As e result a phpinfo() will produce the following output:

Apache Environment with LANG=C

If you modify the lines in /etc/apache2/envvars as follows ...

## The locale used by some modules like mod_dav
# export LANG=C
## Uncomment the following line to use the system default locale instead:
. /etc/default/locale

and restart Apache. Then Apache will use the locale and language settings from your operating system(you can check them os settings with the locale command in a terminal). As a result from the change above a phpinfo() will produce for example the following output on a system with de_CH.UTF-8 locale defined:

Apache Environment vars with LANG=de_CH.UTF-8

But you may still end up having setlocale(LC_ALL, 0) returning C or at least some of the LC_ variables being set to C e.g LC_CTYPE=de_CH.UTF-8;LC_NUMERIC=C;LC_TIME=C;LC_COLLATE=C;LC_MONETARY=C;LC_MESSAGES=C;LC_PAPER=C;LC_NAME=C;LC_ADDRESS=C;LC_TELEPHONE=C;LC_MEASUREMENT=C;LC_IDENTIFICATION=C"

In order to ensure that PHP uses the locale settings from the OS you have to call setlocale(LC_ALL, ""). The manual of setlocale under https://www.php.net/manual/en/function.setlocale.php states the following:

// If locales is the empty string "", the locale names will be set from 
// the values of environment variables with the same names as the above
// categories, or from "LANG".

// On Windows, setlocale(LC_ALL, '') sets the locale names from the 
// system's regional/language settings (accessible via Control Panel). 
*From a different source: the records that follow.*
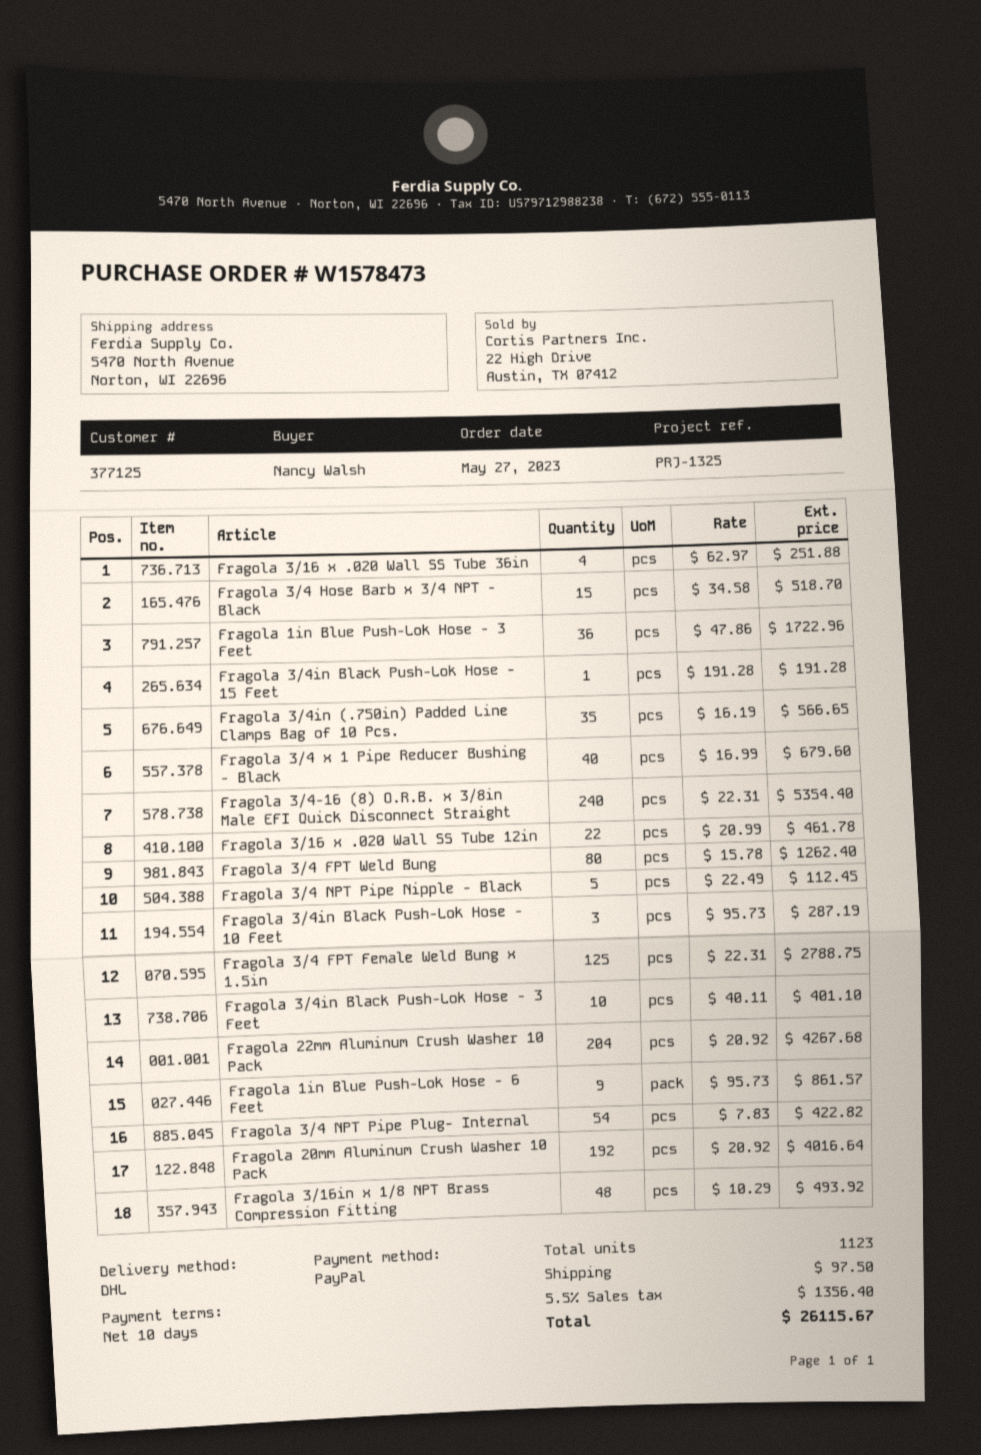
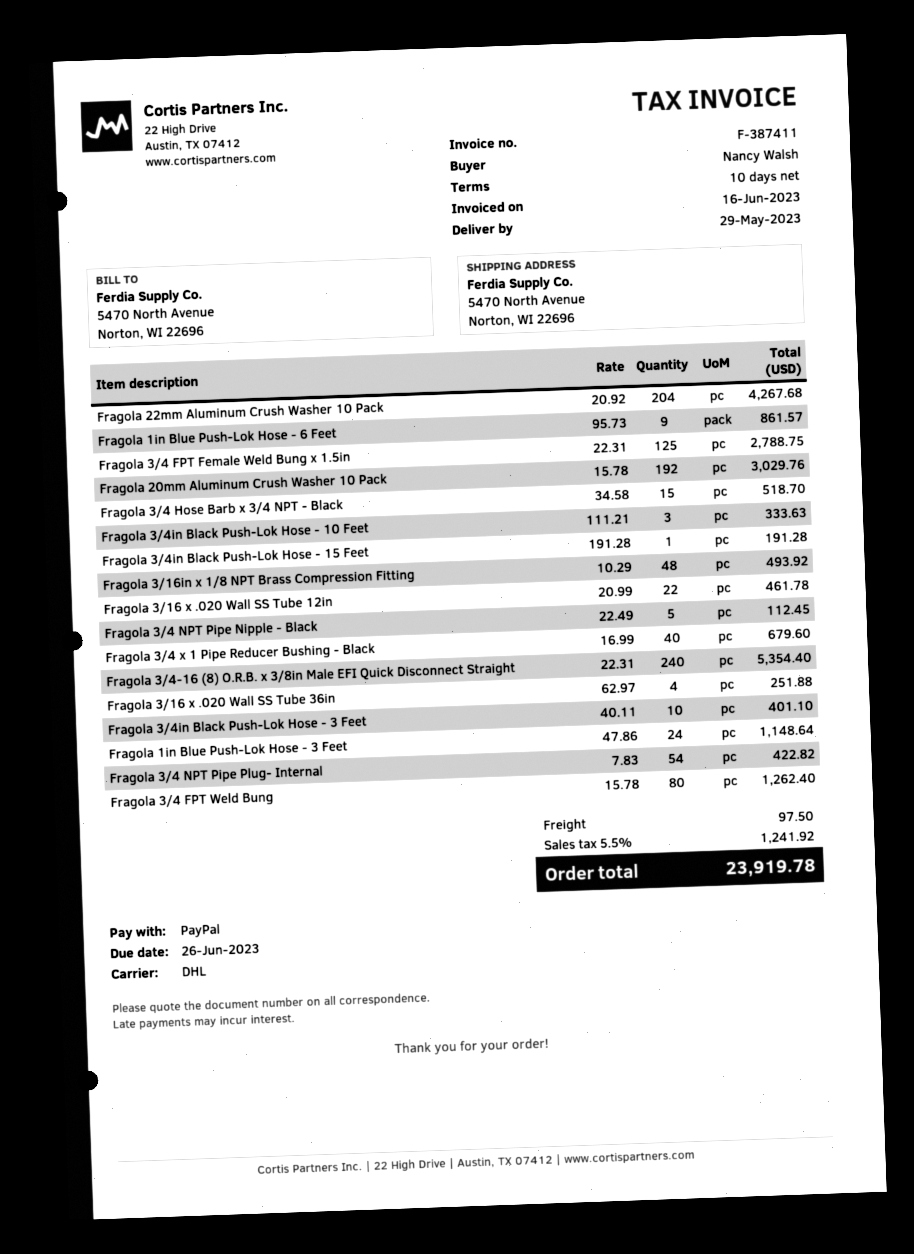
Fragola 1in Blue Push-Lok Hose - 3 Feet: 36 x 47.86 = 1722.96 -> 24 x 47.86 = 1148.64
Fragola 3/4in (.750in) Padded Line Clamps Bag of 10 Pcs.: 35 x 16.19 = 566.65 -> none
Fragola 3/4in Black Push-Lok Hose - 10 Feet: 3 x 95.73 = 287.19 -> 3 x 111.21 = 333.63
Fragola 20mm Aluminum Crush Washer 10 Pack: 192 x 20.92 = 4016.64 -> 192 x 15.78 = 3029.76
tax: 5.5% = 1356.40 -> 5.5% = 1241.92
total: 26115.67 -> 23919.78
And finally your setlocale(LC_ALL, 0) returns the value(s) configured on your operating system e.g. de_CH.UTF-8 :-)

Marc Schmid
  • 1,028
  • 7
  • 13
1

You can set intl.default_locale in php.ini

Allan Wind
  • 23,068
  • 5
  • 28
  • 38
  • +1 for useful info -- but it doesn't seem to answer my question. The value is `intl.default_locale => no value => no value` on both my php command line, as well as my web server. Also -- I'm not 100% sure that `intl.default_locale` controls the same sort of things that setlocale does. – Alana Storm Dec 30 '20 at 05:54
  • _nod_ per this answer, the intl locale is a different thing from the old C locales and controls different things. https://stackoverflow.com/a/45828833/4668 – Alana Storm Dec 30 '20 at 05:58
0

It appears that PHP is picking these values up directly from the shell's environment, and that the value for LC_CTYPE will also check LANG's value

% cat test.php
<?php
echo setlocale(LC_ALL, 0),"\n";

% echo $LANG
en_US.UTF-8

% echo $LC_CTYPE

% php test.php
C/en_US.UTF-8/C/C/C/C

% LC_CTYPE=C php test.php
C

% LANG=C php test.php
C

% LANG=C LC_CTYPE=en_US.UTF-8 php test.php
C/en_US.UTF-8/C/C/C/C

So, MacOS appears to set LANG to en_US.UTF-8 for a user's personal shell. My presumption is when I'm starting my php-fpm instance via

brew services start php

that the -- LaunchAgent? -- is using a shell where LANG or LC_CTYPE is set to C -- presumably because only humans are interesting in seeing things formatted as UTF-8.

Alana Storm
  • 164,128
  • 91
  • 395
  • 599